Kinship groups are often the deadliest of all, and that includes groups of females as well as males. Among African wild dogs, for example, an alpha female and her sisters may kill the pups of more distantly related females in the group, the better to ensure that all females devote themselves unstintingly to the alpha's offspring. As for primates, the vast majority of species live in gynocentric societies, with the members of one matriline protecting one another against competing members of other matrilines. Hence, a female's worst nightmare may be not a roving band of males, but a clan of resident, ever-Machiavellian females.

Kim Wallen, a primatologist at Emory University who studies rhesus monkeys, said the deadliest moments in rhesus life occur during times of social instability, when a ruling matriline for some reason becomes weakened by the aging or death of a few key members, and a subordinate matriline spies its chance to rule.

"When we've had one of these overthrows, we've had multiple deaths in a short period of time," he said. "Seven or eight females will chase one female around and around until she drops of exhaustion, and then she's finished."

As a rule, though, the advantages of group living outweigh the dangers.
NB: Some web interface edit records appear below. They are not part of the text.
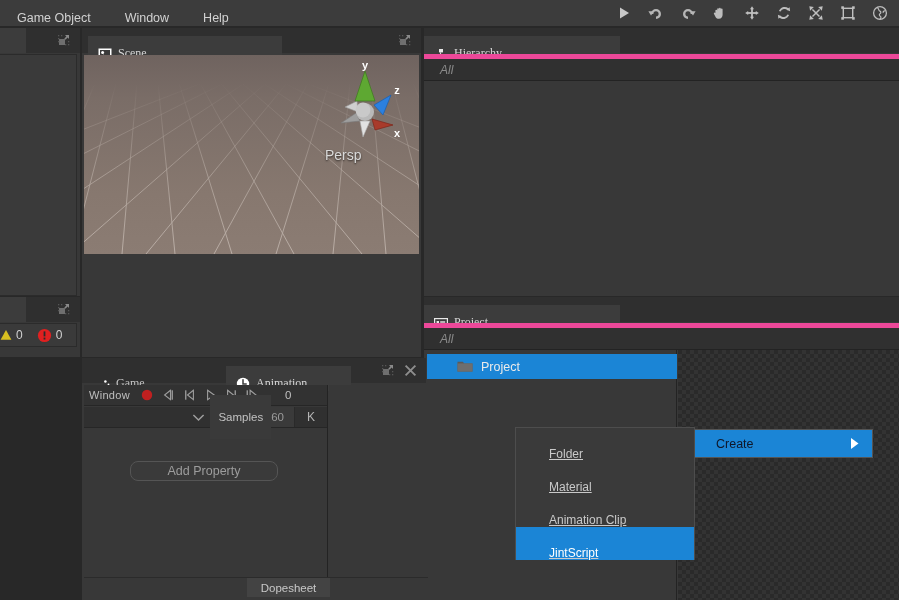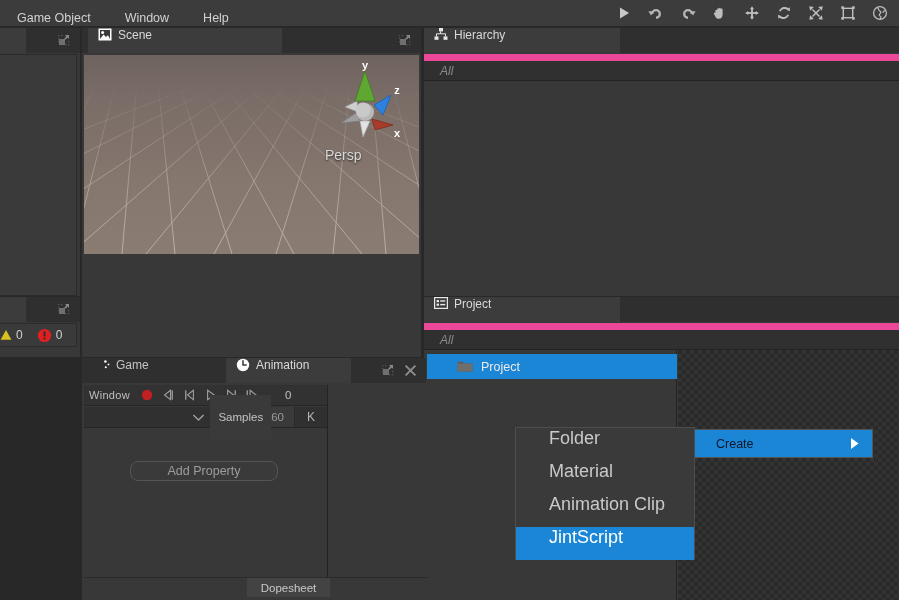--- a/index.html
+++ b/index.html
@@ -71,15 +71,16 @@
   }
   .tab {
     position: absolute;
-    top: 0; height: 25px;
-    display: flex;
-    align-items: flex-start;
+    top: 8px; height: 25px;
+    display: flex;
+    align-items: flex-end;
     padding: 0 10px;
     font-size: 12px;
     color: #c4c4c4;
     cursor: default;
     box-sizing: border-box;
     white-space: nowrap;
+    font-family: Liberation Serif, serif;
   }
   .tab.active {
     background: #3c3c3c;

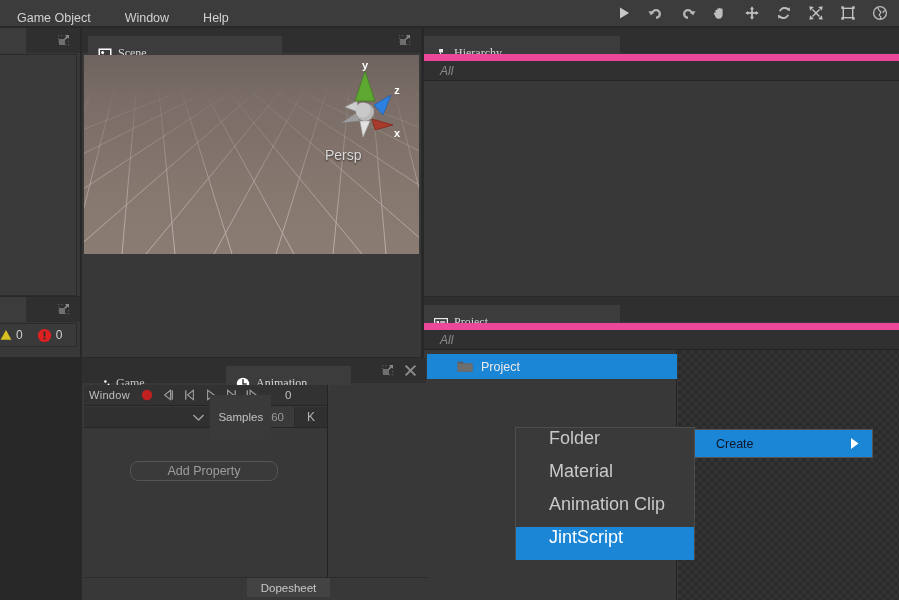--- a/index.html
+++ b/index.html
@@ -110,7 +110,7 @@
     height: 27px;
     width: 100%;
     background: #303030;
-    border-top: 7px solid #ec4899;
+    border-top: 5px solid #ec4899;
     border-bottom: 1px solid #232323;
     box-sizing: border-box;
     display: flex;

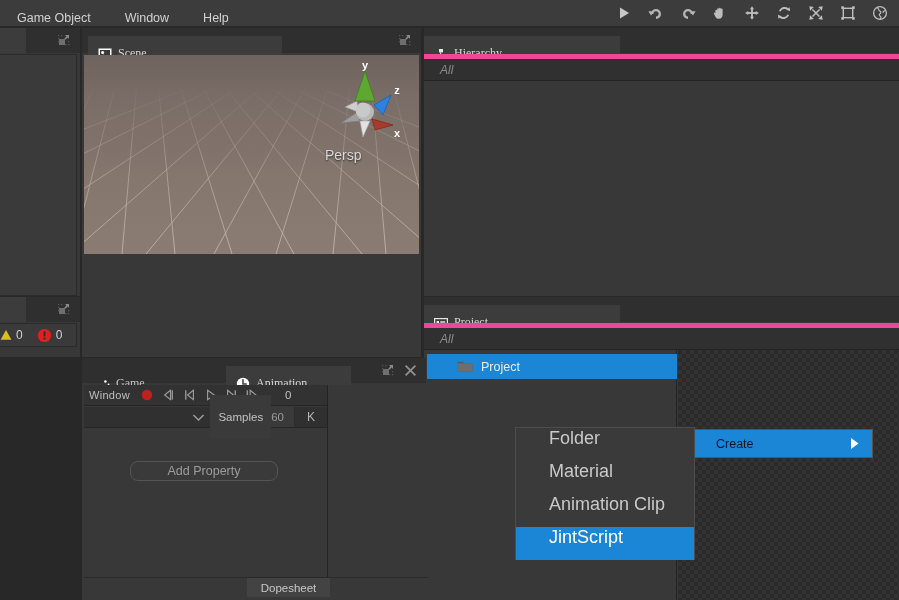--- a/index.html
+++ b/index.html
@@ -427,10 +427,11 @@
     left: 0;
     width: 178px; height: 33px;
     display: flex;
-    align-items: flex-start;
+    align-items: flex-end;
     cursor: default;
     color: #c9c9c9;
-    font-size: 18px;
+    font-size: 12px;
+    text-decoration: underline;
   }
   .sub-item .lbl { margin-left: 33px; }
   .sub-item.sel { background: #1b85d6; }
Groups can be brutal, but they also offer protection against predators, aggressive neighbors and even sexual stalkers. Dr. Smuts points out that the only female primates to share with women the dubious distinction of being at risk of forced copulation -- a k a rape -- are orangutans. Female orangutans, unlike other apes and monkeys, are solitary, traveling alone or with dependent offspring. Should a female orangutan encounter a young male, he may well try to force himself on her, and being bigger, he often succeeds. Without the support of a group, she has no one to beseech, no one who might deign, however grudgingly, to come to her aid.